Chip upstarts turn collectively

In the magnificent arena of AI chips, large-scale training, once regarded as the "Holy Grail of Technology", is now quietly giving way to a more low-key but more realistic reasoning market.

Nvidia is still ahead of the training chip market, while Cerebras continues to gamble on building a super-large-scale computing platform. But other players who have been fighting for training chips—Graphcore, Intel Gaudi, SambaNova, etc.—are quietly turning to another battlefield: AI reasoning.

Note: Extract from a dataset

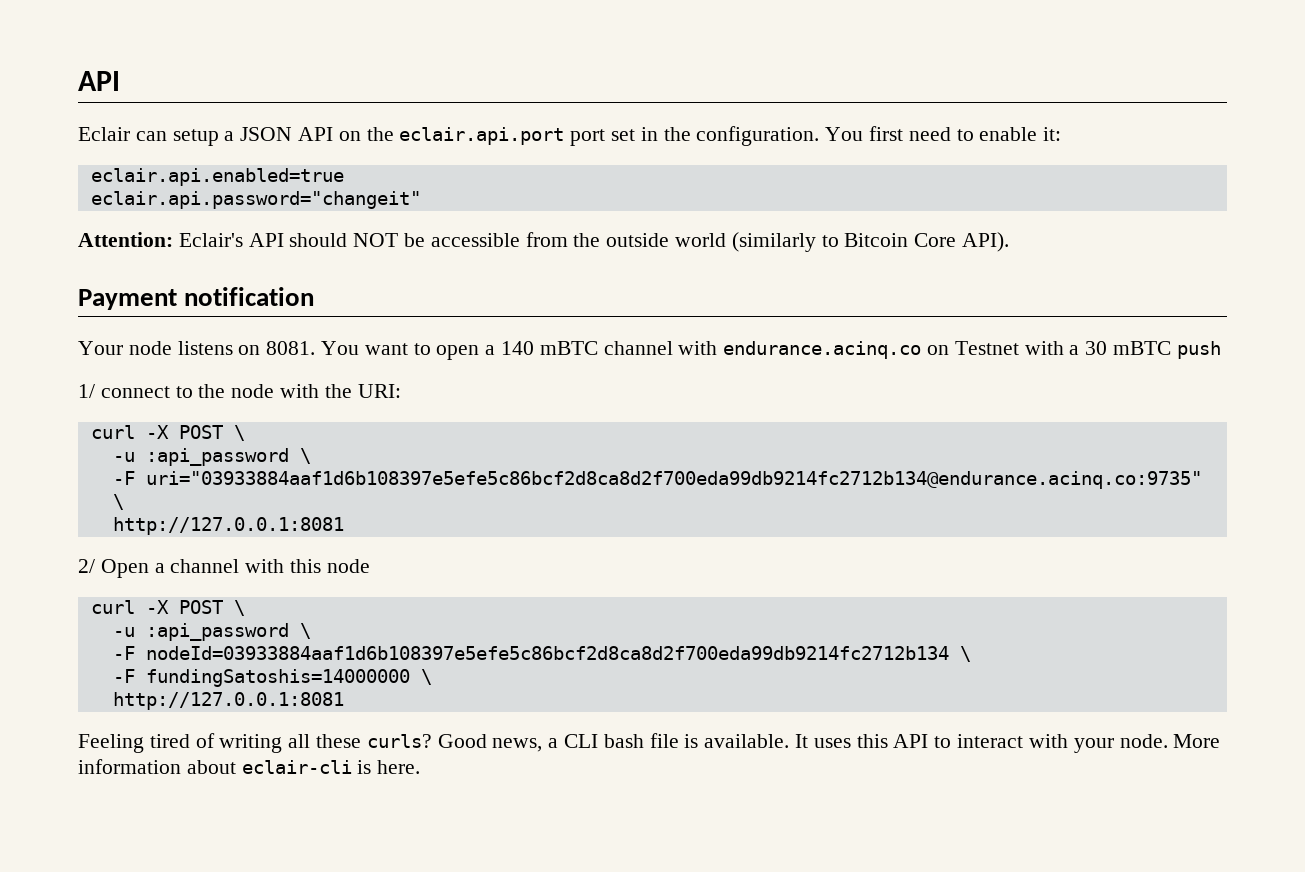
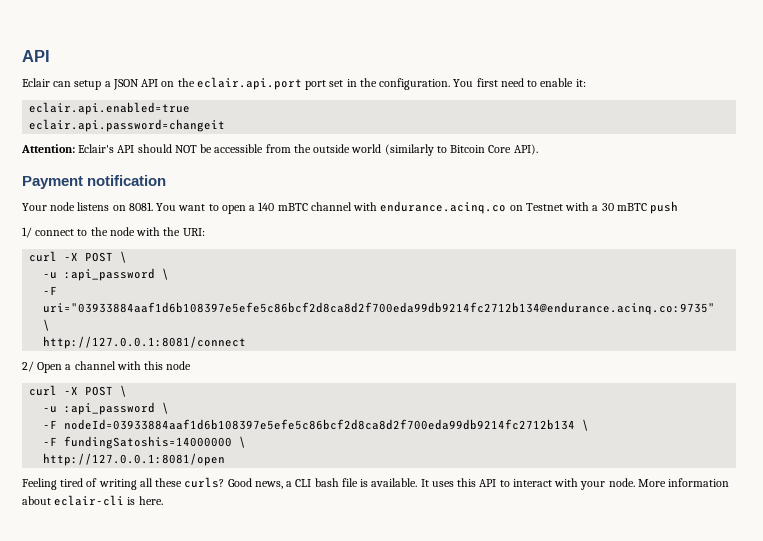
[90,191,421,209] eclair.api.password="changeit" -> [29,119,226,132] eclair.api.password=changeit
[112,517,344,535] http://127.0.0.1:8081 -> [43,336,247,349] http://127.0.0.1:8081/connect
[112,692,344,710] http://127.0.0.1:8081 -> [43,453,226,466] http://127.0.0.1:8081/open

This trend is not accidental.

As an industry that emphasizes capital, computing power and software ecosystem, Nvidia's CUDA tool chain and mature GPU ecosystem are compatible with the extensive framework, which allows it to almost master all the voice of training chips. Although Cerebras has taken a different approach and launched a training platform for ultra-large chips, it is still limited to scientific research institutions and a very small number of commercial application scenarios.

Under this pattern, new chip companies have almost no room for survival in the training market. “The market for training chips is not the arena for most players,” AI infrastructure entrepreneurs admitted, “Just getting a training order for a big model means you need to burn tens of millions of dollars – and you may not necessarily win.”

Because of this, those startups that have "head-on-headed" Nvidia have begun to seek application paths that are easier to enter and more large-scale. The reasoning chip is the best option.

Graphcore: Reasoning as a life-saving straw

Founded in 2016, the British AI chip unicorn Graphcore was once one of Nvidia's most challenging opponents. Its IPU (Intelligence Processing Unit) focuses on parallel processing architectures for neural network training.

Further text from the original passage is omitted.